Opened 9 months ago
Closed 9 months ago
#35186 closed Bug (duplicate)
Script run as manage.py command gets frequent django.db.utils.InterfaceError: connection already closed errors
Reported by: | utkarshpandey12 | Owned by: | nobody |
---|---|---|---|
Component: | Core (Management commands) | Version: | 5.0 |
Severity: | Normal | Keywords: | Connection already closed error command manage.py |
Cc: | utkarshpandey12 | Triage Stage: | Unreviewed |
Has patch: | no | Needs documentation: | no |
Needs tests: | no | Patch needs improvement: | no |
Easy pickings: | no | UI/UX: | no |
Description
I am using Django rest framework for serving APIs for my microservices based application. These microservices run inside kubernetes with pods and there are different environments for dev/stg/prod.

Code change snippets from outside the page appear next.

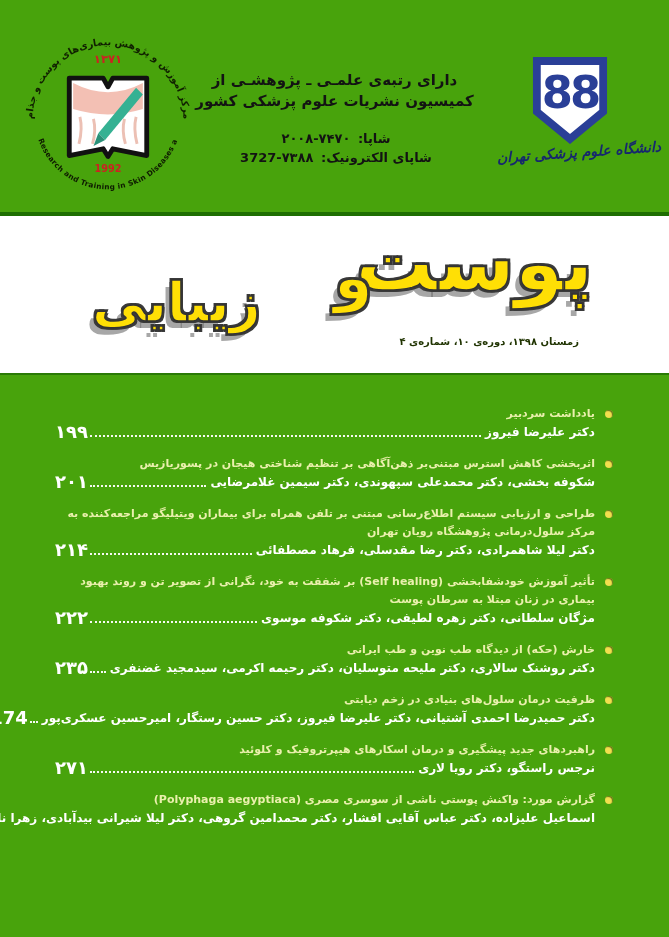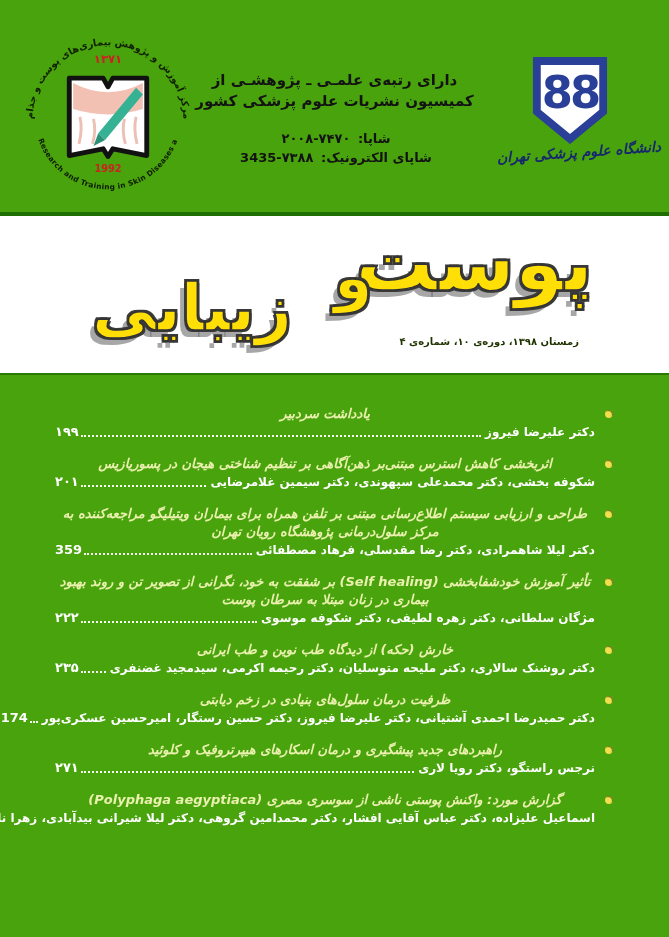--- a/index.html
+++ b/index.html
@@ -106,7 +106,7 @@
     </div>
     <div class="issn-row">
       <span>شاپای الکترونیک:</span>
-      <span class="num-ltr">3435-۷۳۸۸</span>
+      <span class="num-ltr">3727-۷۳۸۸</span>
     </div>
   </div>
 </div>

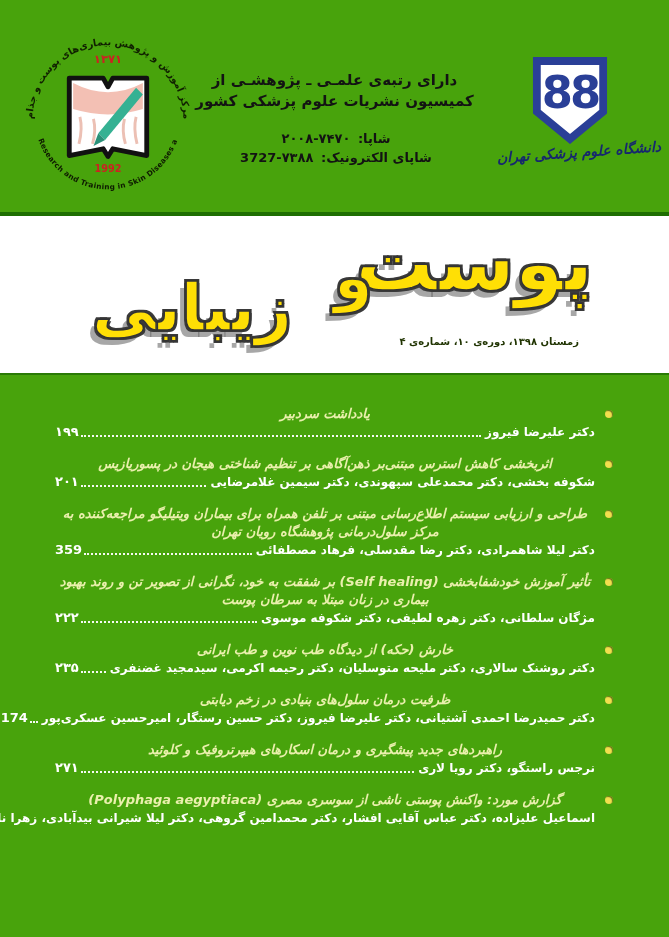--- a/index.html
+++ b/index.html
@@ -46,7 +46,7 @@
   }
   .w-poost{top:224px;right:76px;font-size:78px;}
   .w-va{top:247px;left:334px;font-size:62px;}
-  .w-zibaee{top:276px;left:92px;font-size:64px;}
+  .w-zibaee{top:276px;left:92px;font-size:54px;}
   .issue-info{
     position:absolute;top:336px;right:90px;direction:rtl;
     color:var(--issue-text);font-size:10px;font-weight:bold;

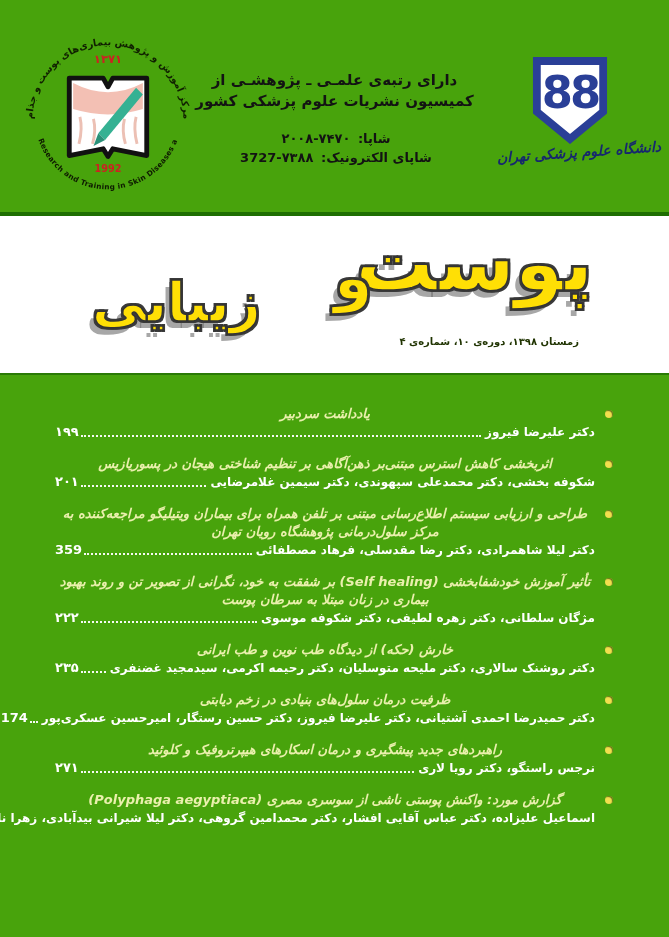--- a/index.html
+++ b/index.html
@@ -59,8 +59,8 @@
     background:var(--bullet);box-shadow:inset -1px 1px 1px rgba(40,70,0,.7);
   }
   .toc-title{
-    color:var(--toc-title);font-style:italic;font-size:13px;line-height:18px;
-    font-weight:bold;text-align:center;
+    color:var(--toc-title);font-size:11px;line-height:18px;
+    font-weight:bold;text-align:right;
   }
   .toc-authors-row{
     display:flex;direction:rtl;align-items:flex-end;

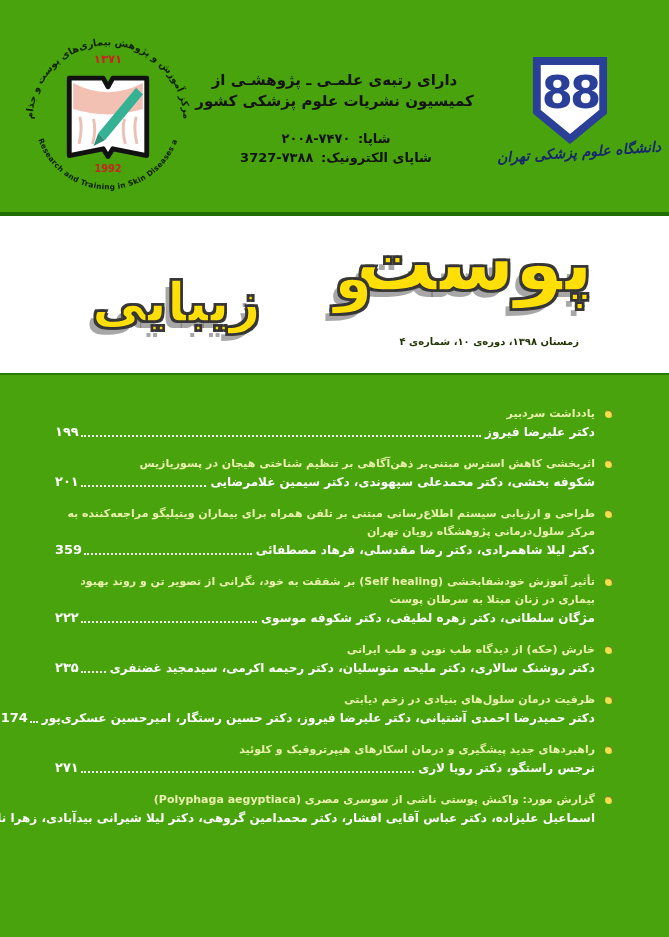--- a/index.html
+++ b/index.html
@@ -68,7 +68,7 @@
   }
   .toc-authors{white-space:nowrap;}
   .toc-leader{flex:1;min-width:8px;border-bottom:2px dotted rgba(255,255,255,.95);margin:0 4px 4px 2px;}
-  .toc-page{white-space:nowrap;font-size:13px;}
+  .toc-page{white-space:nowrap;font-size:18px;}
 </style>
 </head>
 <body>

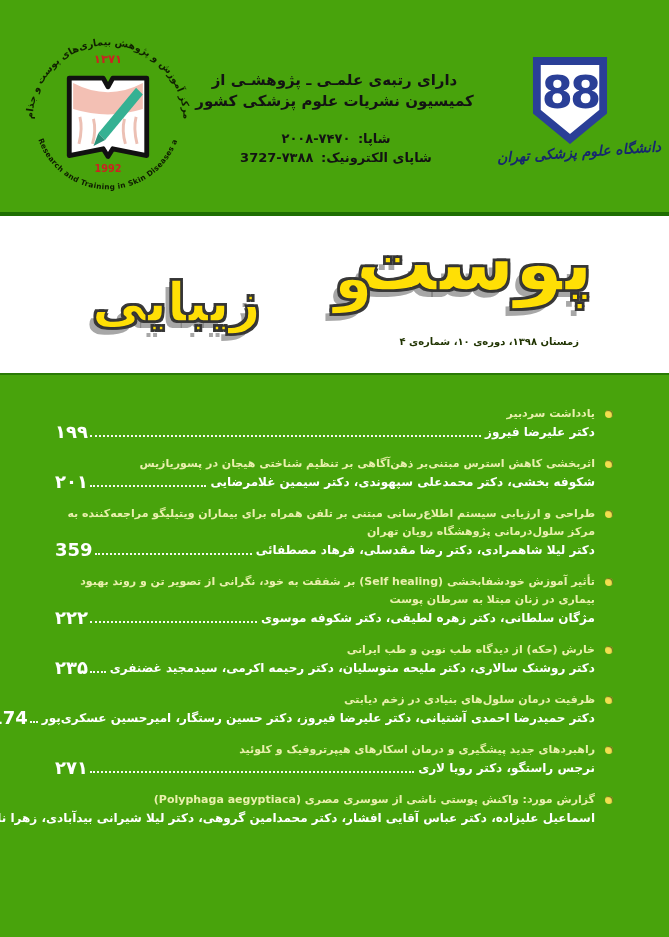--- a/index.html
+++ b/index.html
@@ -153,7 +153,7 @@
     <div class="toc-authors-row">
       <span class="toc-authors t-authors">دکتر لیلا شاهمرادی، دکتر رضا مقدسلی، فرهاد مصطفائی</span>
       <span class="toc-leader"></span>
-      <span class="toc-page t-page">359</span>
+      <span class="toc-page t-page">۲۱۴</span>
     </div>
   </div>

Prod and stg can scale the number of pods as per traffic.
We have written a Kafka broker consumer script which is run as a manage.py command. The handle method of the command has the following code. This script internally calls methods of AuthTask( ) class internally and handles events on these published topics. These event handler functions of AuthTasks( ) makes queries ex User.objects.get( pk = 1) and randomly at some point of time it gives the above mentioned error i.e Connection already closed.
This has been reported by one fellow developer in one of the forum post but we could not reach solution ( tough luck ).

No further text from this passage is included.